The Court has discretion on whether to exercise jurisdiction over this action brought pursuant to the Declaratory Judgment Act because a simultaneous state court action is pending. See 28 U.S.C. § 2201(a); Wilton v. Seven Falls Co., 515 U.S. 277, 286, 115 S. Ct. 2137, 132 L. Ed. 2d 214 (1995); Brillhart v. Excess Ins. Co. of Am., 316 U.S. 491, 494-95, 62 S. Ct. 1173, 86 L. Ed. 1620 (1942). When deciding whether to exercise jurisdiction, the Court must consider whether: (1) the judgment would settle the controversy; (2) the declaratory judgment action would serve a useful purpose in clarifying the legal relations at issue; (3) the declaratory remedy is being used merely for the purpose of "procedural fencing" or "to provide an arena for a race for res judicata"; (4) the use of a declaratory action would increase the friction between federal and state courts and improperly encroach on state jurisdiction; and (5) there is an alternative remedy that is better or more effective.
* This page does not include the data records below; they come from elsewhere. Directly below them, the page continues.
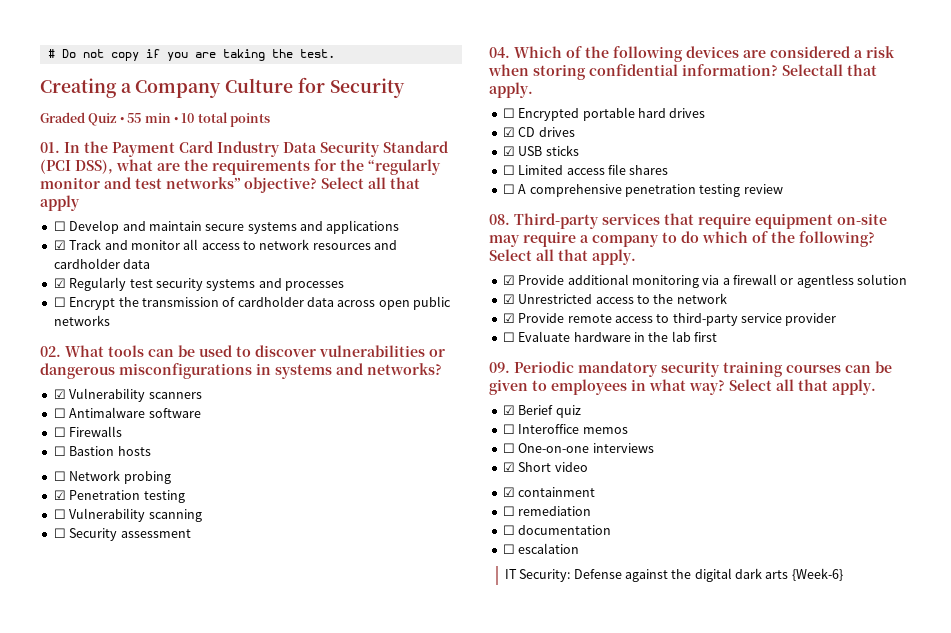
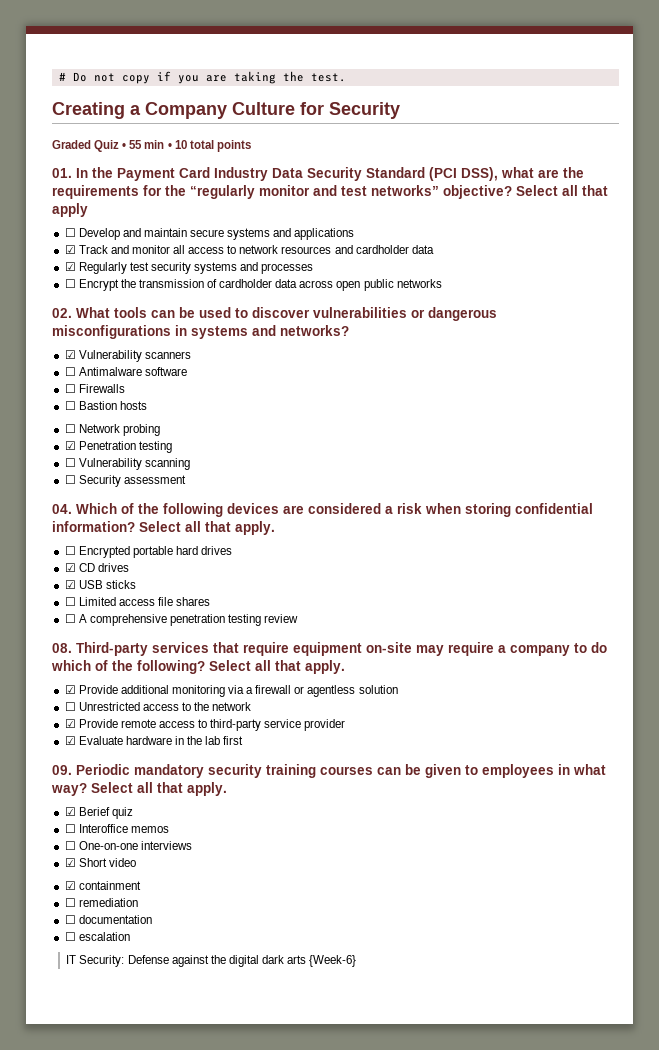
- 04. Which of the following devices are considered a risk when storing confidential information? Selectall that apply.
+ 04. Which of the following devices are considered a risk when storing confidential information? Select all that apply.
- ☑ Unrestricted access to the network
+ ☐ Unrestricted access to the network
- ☐ Evaluate hardware in the lab first
+ ☑ Evaluate hardware in the lab first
Bituminous, 373 F.3d at 813 (citation omitted). The majority of the factors weigh against exercising jurisdiction in this declaratory judgment action, and thus, the motion to dismiss is granted.
One overarching issue weighs strongly against the exercise of jurisdiction and also arises under many of these five factors. MSM, the agency that sold the insurance policy at issue to the Thackers, is not a party to this action, though it is an integral part of the conflict and its interests are inextricably intertwined with the issues before the court. Resolving any portion of this conflict without MSM as a party to the action would be unfair and inefficient, cutting against the exercise of jurisdiction. The federal action only addresses the issues of stacking the PIP and underinsured motorists benefits. To decide the stacking issues this Court must determine questions of fact about MSM's representations to the Thackers. The state action, however, would ultimately decide the issue of whether Motorists or MSM is liable to Mrs. Thacker. Thus, any decision made here will directly impact whether Mrs. Thacker succeeds against MSM in state court. For this reason and the others *808 explained below, the Court will dismiss this action.
The first two factors in the analysis are closely related, and thus, courts often consider them together. Scottsdale Ins. Co. v. Flowers, 513 F.3d 546, 557 (6th Cir.2008). The federal declaratory judgment action would not settle the ultimate controversy (factor one) because of Mrs. Thacker's state law claim for underinsured motorists benefits. R. 14, Ex. 3 at 8-9. A ruling on Motorists's declaratory judgment action would only resolve the stacking issues. The Pike Circuit Court would still have to resolve whether Mrs. Thacker recovers underinsured motorists benefits at all. It would have to examine the liability, causation, and damages issues arising from the car accident in order to determine whether the underinsured motorist provisions apply. For example, if this Court were to find that Mrs. Thacker cannot stack the coverage items under the Motorists policy, the state court would still need to determine whether the underinsured motorists provisions even apply at all to Mrs. Thacker's claim. It would also have to decide whether MSM is responsible for a misrepresentation of the policy to the Thackers, since MSM is not a party to the federal action. No claims involving MSM are before this Court, so no order of this Court would be binding on MSM. The same would be true if this Court found that Mrs. Thacker could stack the coverage items; the state court would still have to decide if the extent of Mrs. Thacker's damages from the accident and whether the underinsured motorist coverage applies at all. Thus, the first factor weighs against exercising jurisdiction because the Court's decision would not settle whether Mrs. Thacker recovers any benefits from Motorists.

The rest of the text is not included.